Asie - Réactions asiatiques après l'agression terroriste aux États-Unis et leur riposte
À l’annonce des attentats du 11 septembre à New York et Washington tous les pays asiatiques, dont plusieurs centaines de nationaux figurent parmi les victimes, ont immédiatement condamné ce carnage. L’émotion passée, le soutien de chaque capitale au principe d’une action internationale dirigée par les États-Unis pour tenter d’éradiquer le terrorisme international a été fonction de nombreux facteurs qui parfois se recoupent. Parmi ceux-ci, les plus importants sont la nature des relations bilatérales avec Washington, la présence d’une communauté musulmane, majoritaire ou minoritaire, ainsi que l’existence d’une menace islamiste dans le pays. Certains gouvernements ont cherché à profiter de la situation pour redéfinir leurs relations avec les États-Unis ou justifier leur politique intérieure. Après le début des frappes en Afghanistan, dans les pays les plus sensibles (Pakistan, Indonésie…), grâce à la fermeté des gouvernements concernés, la mobilisation islamiste semble jusqu’à maintenant relativement faible.
Asie du Sud
Après l’effondrement de l’URSS, le Pakistan avait pour les États-Unis perdu de sa valeur stratégique. Depuis 1992, toute coopération militaire avait été suspendue en application d’un texte du congrès américain visant les pays soupçonnés de se doter d’un armement nucléaire. En 1998, sourd aux pressions américaines, Islamabad avait répondu aux essais nucléaires indiens, par un nombre identique de tirs. Le soutien au régime des taliban et la tolérance de la présence de terroristes de la mouvance de d’Oussama Ben Laden dans la zone pachtoune étaient mal vécus par Washington.

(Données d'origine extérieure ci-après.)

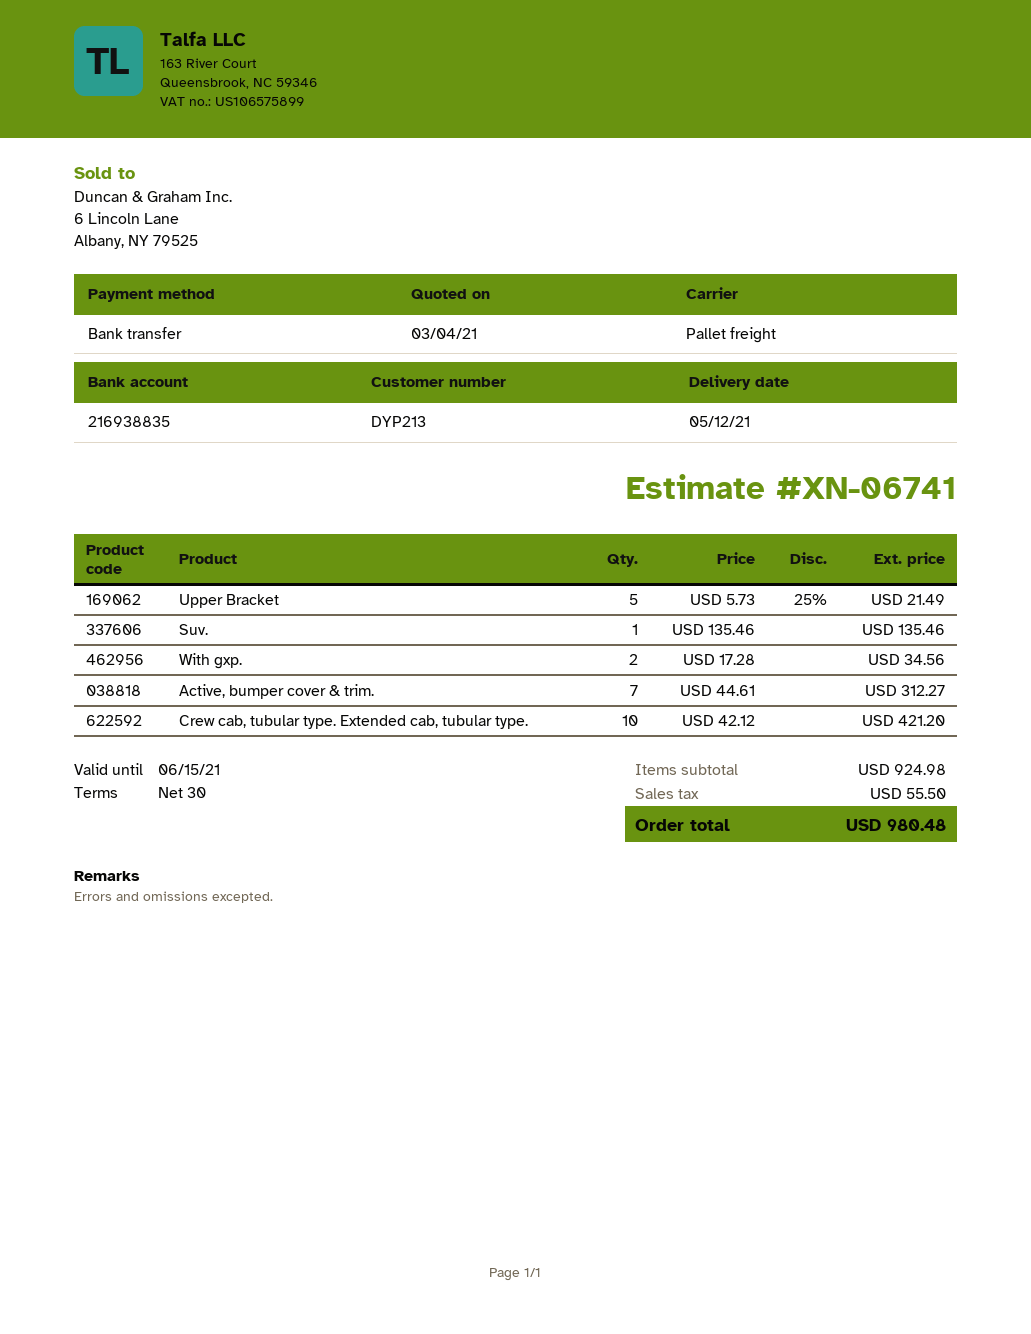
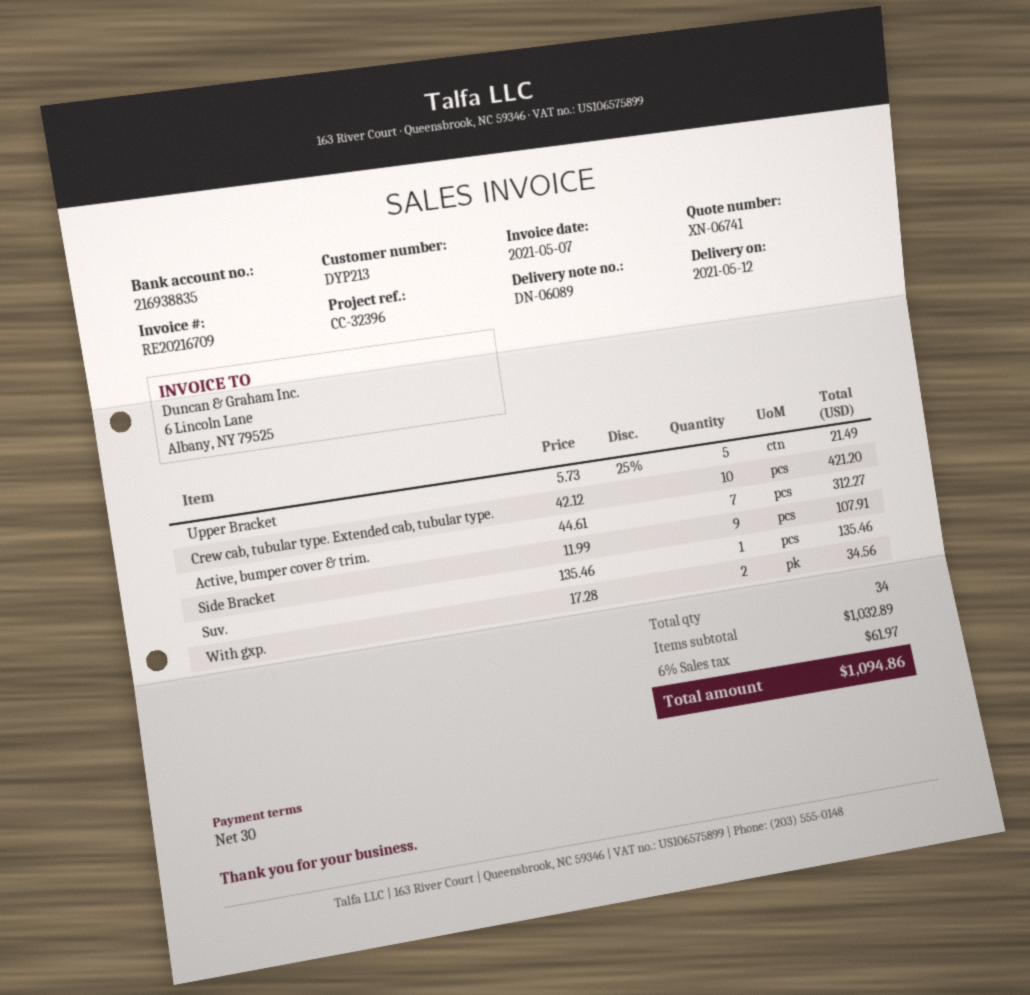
Side Bracket: none -> 9 x 11.99 = 107.91
subtotal: 924.98 -> 1032.89
tax: 55.50 -> 61.97
total: 980.48 -> 1094.86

L’engagement de troupes pakistanaises, au printemps 1999, aux côtés des Cachemiris du côté indien de la ligne de contrôle, avait provoqué un diktat américain exigeant le retrait pakistanais. Ces événements ont eu pour conséquence le renversement du Premier ministre Nawaz Sharif par l’armée et le retour de celle-ci à la direction du pays sous la houlette du général Perwez Musharraf (1). Au contraire, l’Inde qui avait montré beaucoup de retenue dans les incidents armés de mai à juillet 1999, et qui s’était lancée dans une politique d’ouverture économique, ouvrant l’appétit des hommes d’affaires américains, et libérée d’une diplomatie liée à la stratégie soviétique, est devenue plus que fréquentable. En mars 2000, Bill Clinton y avait fait un voyage triomphal de cinq jours, alors qu’il n’avait fait qu’une courte escale à Islamabad. Le Premier ministre indien Atal Behari Vajpayee avait rapidement rendu cette visite.